Asher B. Edelman Professor in the Arts; Composition, Bard College Conservatory of Music

Academic Program Affiliation(s): Bard Conservatory of Music: Composition, Bard Conservatory of Music: Graduate Choral Conducting, Bard Conservatory of Music: Graduate Orchestral Conducting, Music

Biography:

Joan Tower is widely regarded as one of the most important American composers living today. During a career spanning more than 50 years, she has made lasting contributions to musical life in the United States as composer, performer, conductor, and educator. Her works have been commissioned by major ensembles, soloists, and orchestras, including the Emerson, Tokyo, and Muir quartets; soloists Evelyn Glennie, Carol Wincenc, David Shifrin, and John Browning; and the orchestras of Chicago, New York, St. Louis, Pittsburgh, and Washington, D.C., among others.

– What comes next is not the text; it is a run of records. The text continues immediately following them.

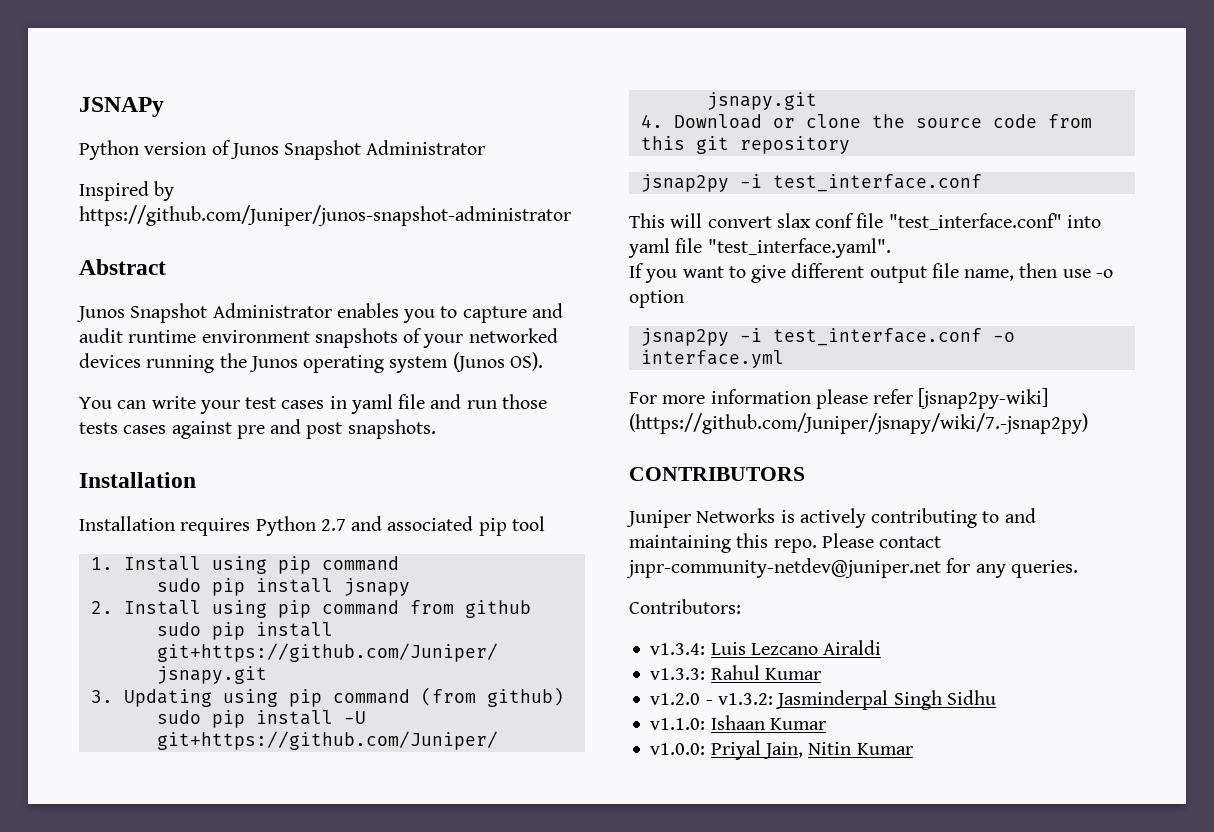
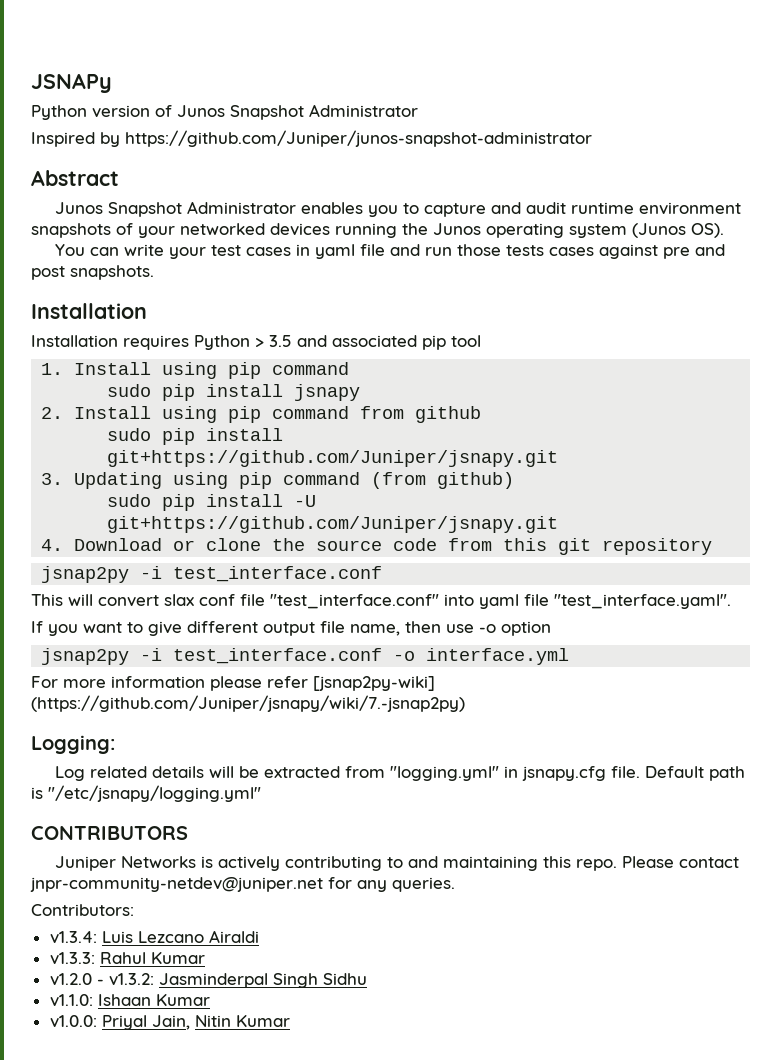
- Installation requires Python 2.7 and associated pip tool
+ Installation requires Python > 3.5 and associated pip tool
+ Logging:
+ Log related details will be extracted from "logging.yml" in jsnapy.cfg file. Default path is "/etc/jsnapy/logging.yml"

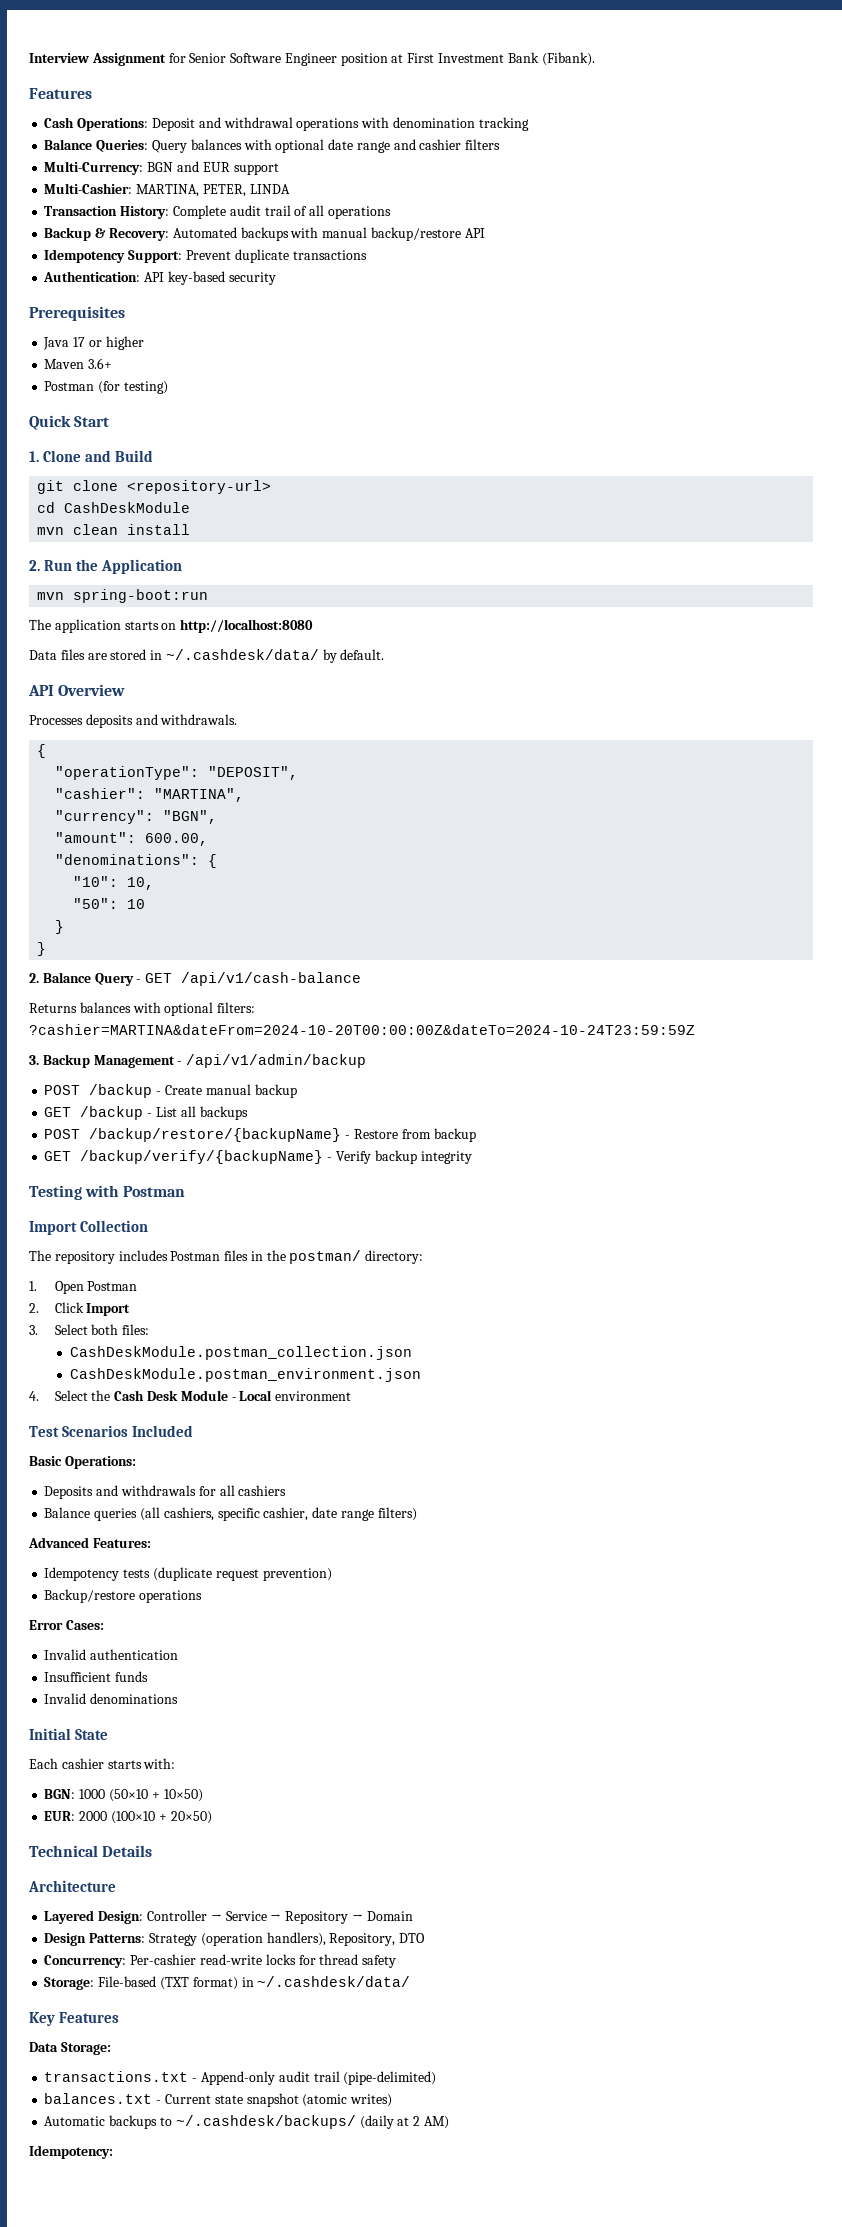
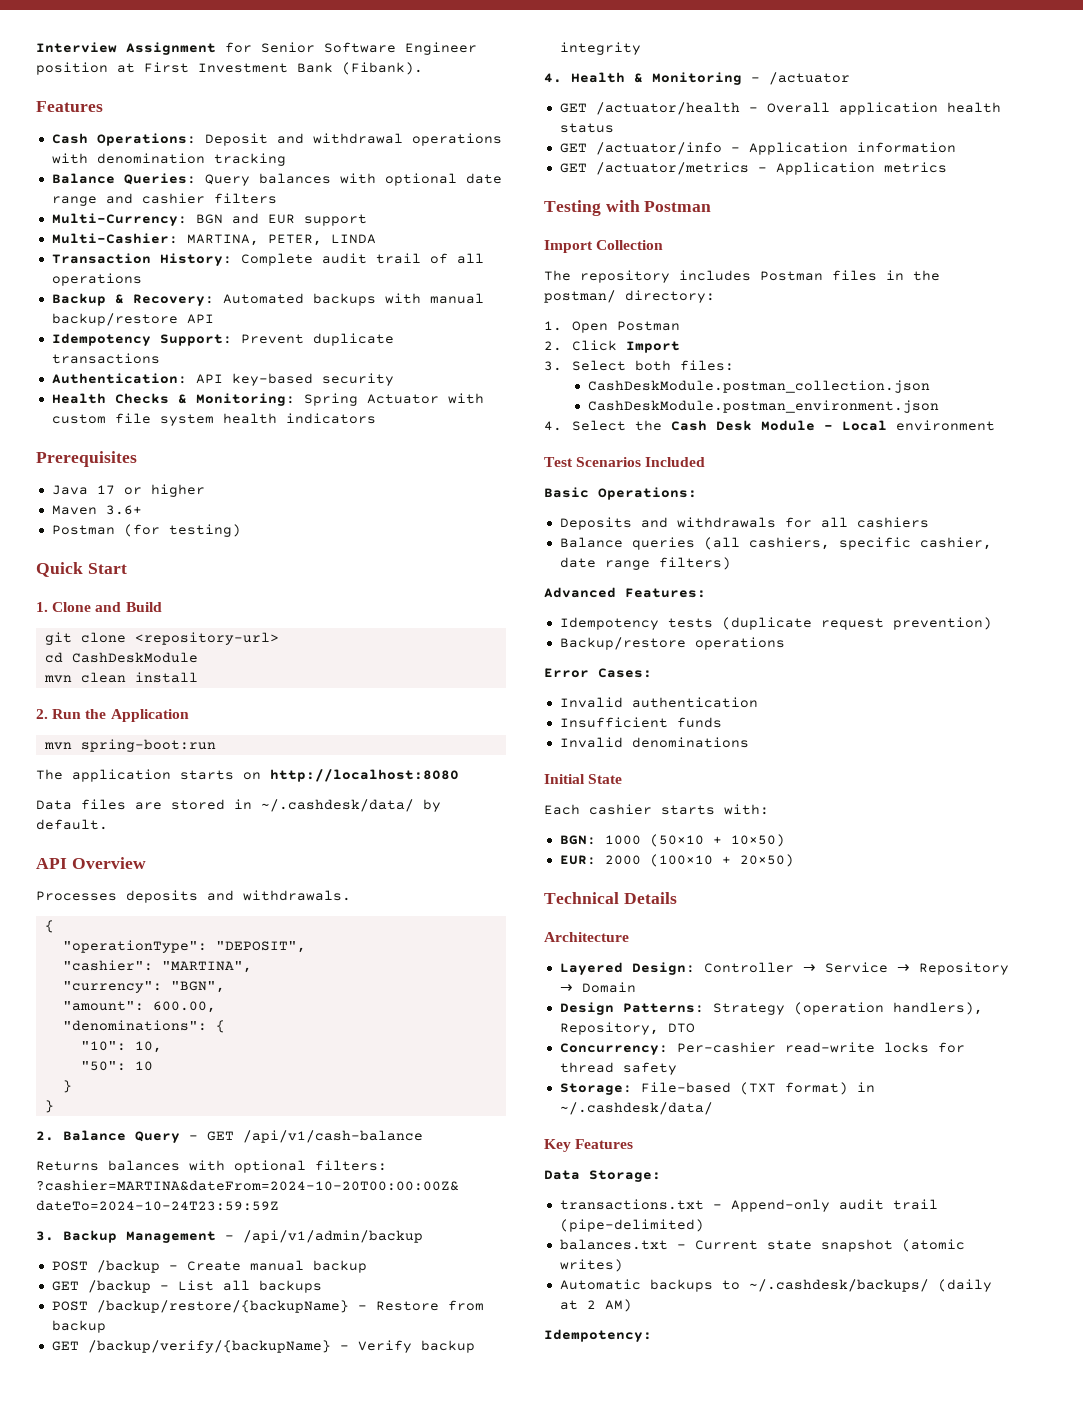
+ Health Checks & Monitoring: Spring Actuator with custom file system health indicators
+ 4. Health & Monitoring - /actuator
+ GET /actuator/health - Overall application health status
+ GET /actuator/info - Application information
+ GET /actuator/metrics - Application metrics

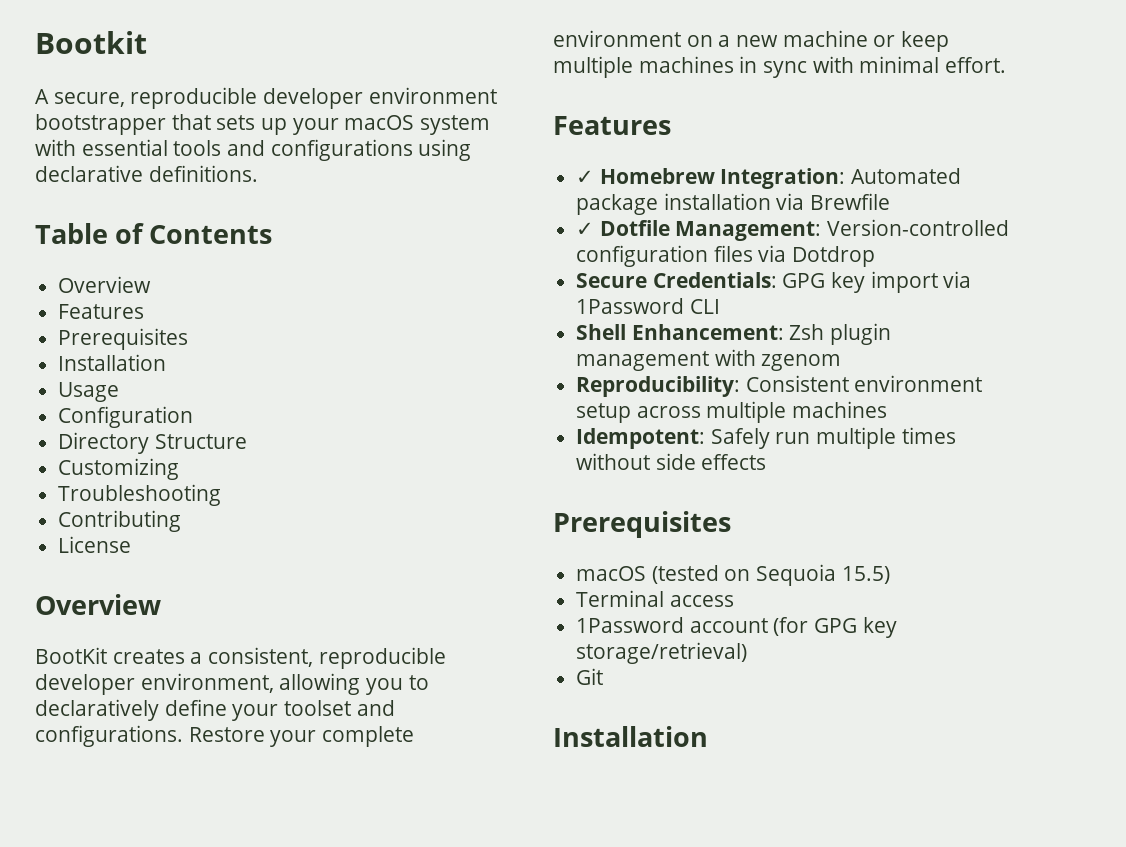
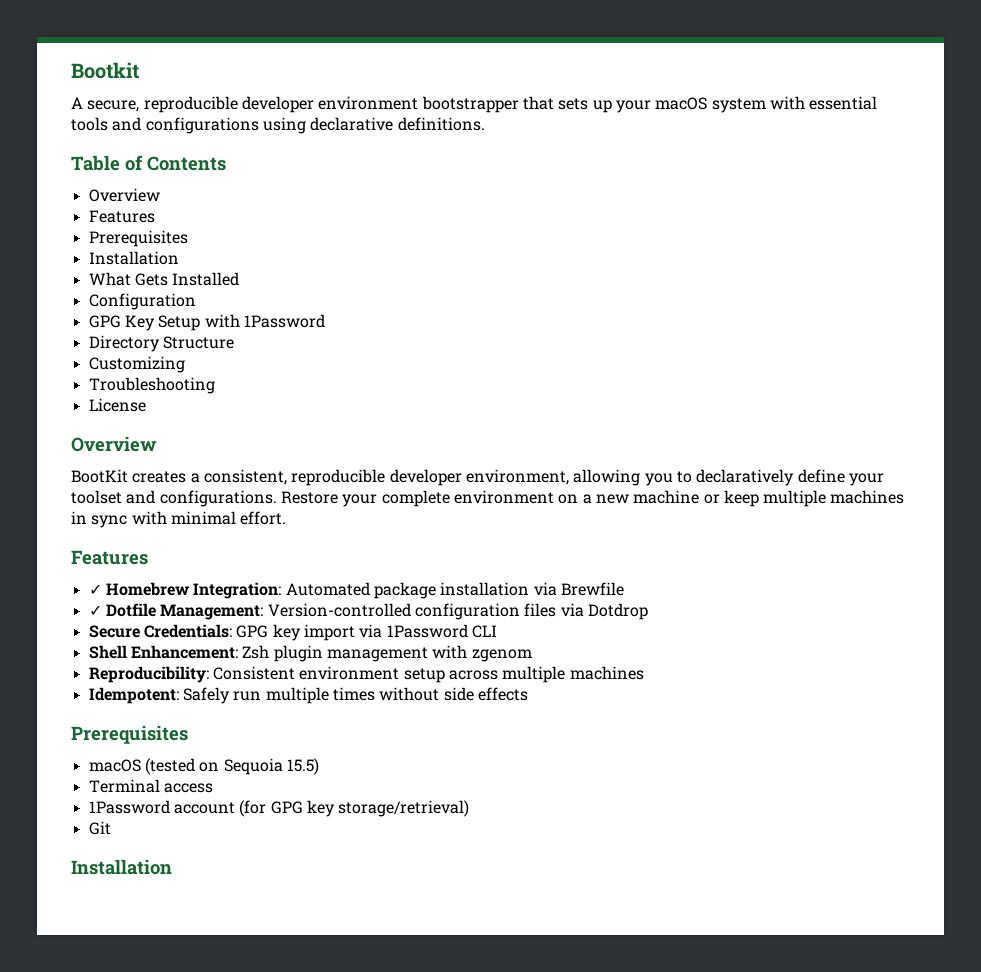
- Usage
+ What Gets Installed
  Configuration
+ GPG Key Setup with 1Password
- Contributing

In 1990, Tower became the first woman to win the prestigious Grawemeyer Award for her composition Silver Ladders. She was the first composer chosen for a Ford Made in America consortium commission of 65 orchestras. The Nashville Symphony and conductor Leonard Slatkin recorded that work, Made in America, with Tambor and Concerto for Orchestra for the Naxos label. The top-selling recording won three 2008 Grammy awards: Best Classical Contemporary Composition, Best Classical Album, and Best Orchestral Performance.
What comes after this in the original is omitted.